The problem with Indian politicians is that they think “free” is the only saleable proposition when it comes to wooing voters. “Freedom” is not something they think about.
However, it is time for Modi to explain a new equation that the poor are not beggars, and that “free” comes with a price, and that price is freedom and dignity – and access to subsidies. This, after all, was the logic of the “aapka paisa, aapke haath’ slogan. People know that subsidies intended for them don’t reach them – at least in full.
Modi should personally campaign for JAM and subsidy reform by explaining why it helps the poor more than cheap grain inefficiently supplied through ration shops.

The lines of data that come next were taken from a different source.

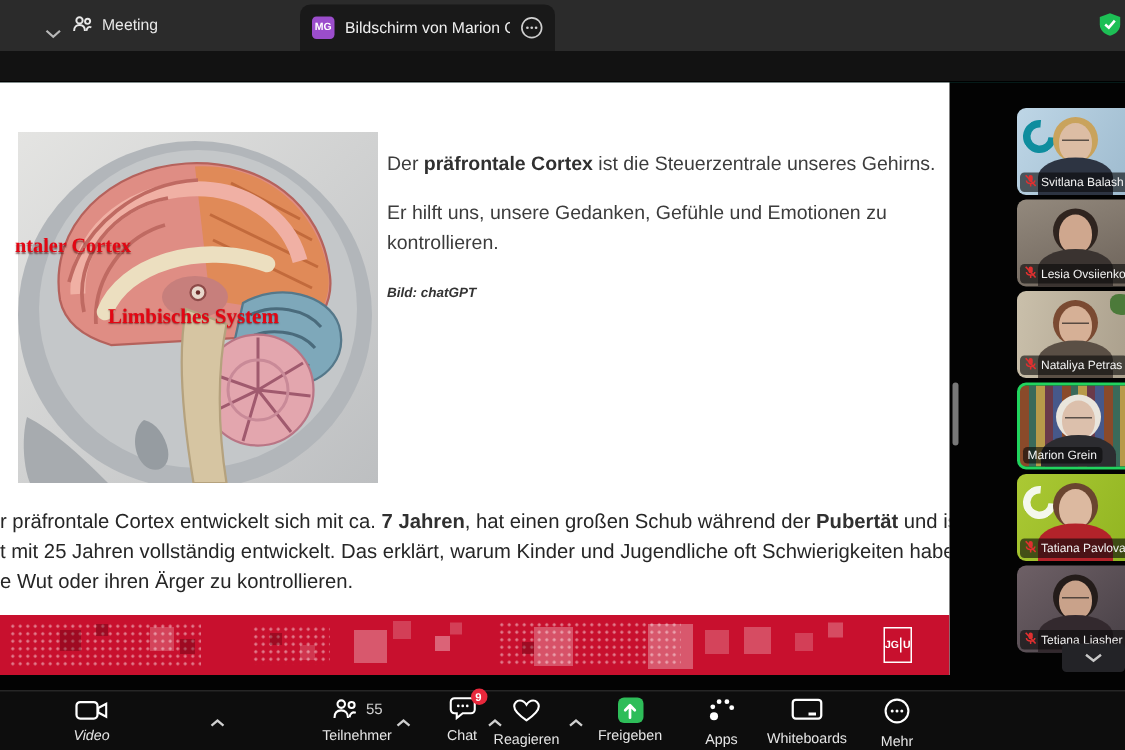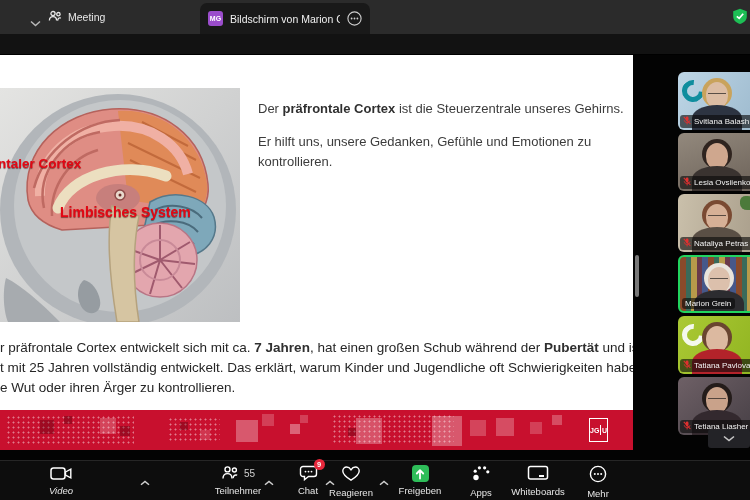"ntaler Cortex" .brain { font-family: none -> Liberation Serif, serif; left: 0 -> 12px }
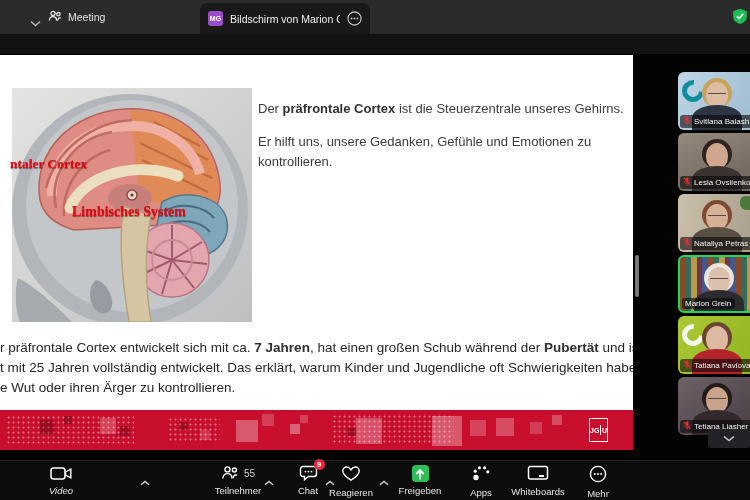"Bild: chatGPT" div.credit { html: none -> <div>Bild: chatGPT</div> }
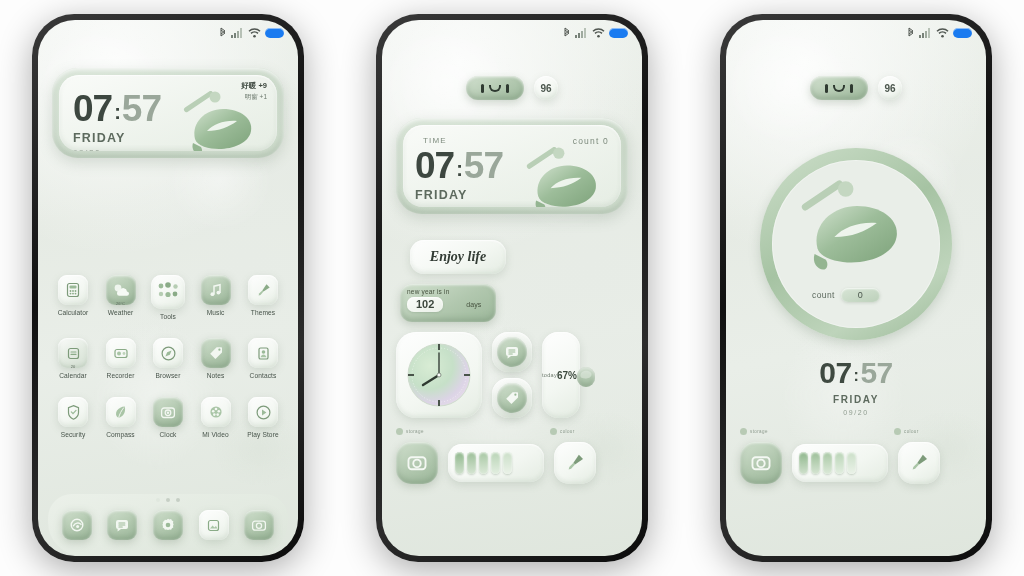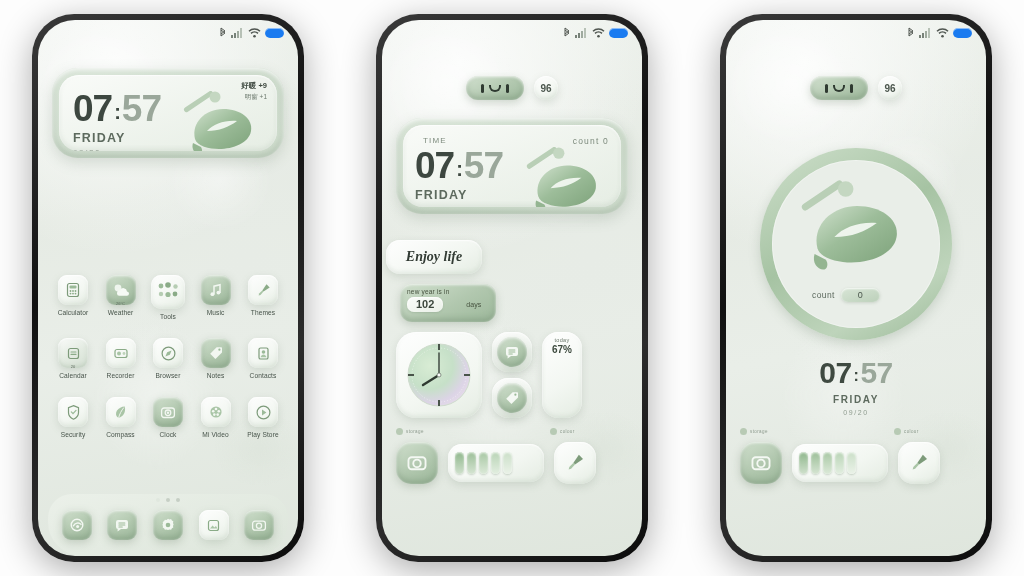"Enjoy life" div.quotecard { left: 4px -> 28px }
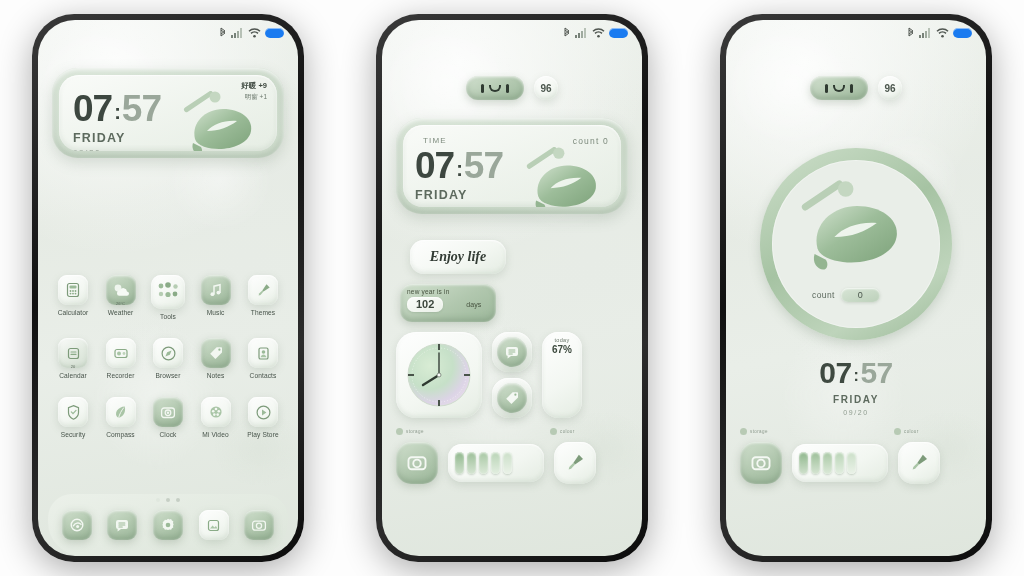"67%" .vertcard { flex-direction: column -> none; padding: 5px 20px -> 5px 0 }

#1: No standing in queues. The poor save time and hence money – as they can use the time to earn more from available work.
#2: The beneficiary of subsidy is converted to a consumer with buying power – the key to social respect. If earlier the poor had to kowtow to the whims of ration shopkeepers and put up with poor quality grain and adulterated kerosene, now they can buy whatever they want from whom they want. They can boycott the crooks. They are “free to choose.” This is empowering, not something politicians want. Once people are free to choose, they may well think politicians are not that vital for their well-being.
#3: Money in the bank can be used for anything. The poor can buy less kerosene and pay school fees for their kids; they do not have to buy something merely because it is cheap and subsidised.
The economic efficiency benefits are obviously enormous, but that is not what needs marketing. In an electoral democracy, what needs explaining is how the last man benefits from reforms.
Since the intention is not actually to cut subsidies but merely to avoid leakages, Modi should take courage in his hands and explain that the poor will not lose their subsidies, but will get choice on how to use them.
In other words, he can truthfully tell them that what is he offering them is not bread or freedom, but bread plus freedom. JAM equals bread plus freedom.
If Modi only spends his remaining tenure making JAM work, he would be seen as a truly reformist prime minister. And reforms will not anymore be seen as pro-rich. What Manmohan Singh failed to do in 1991-96 and 2004-14, Modi should do in 2014-19. He can be the man of destiny for pro-poor reforms.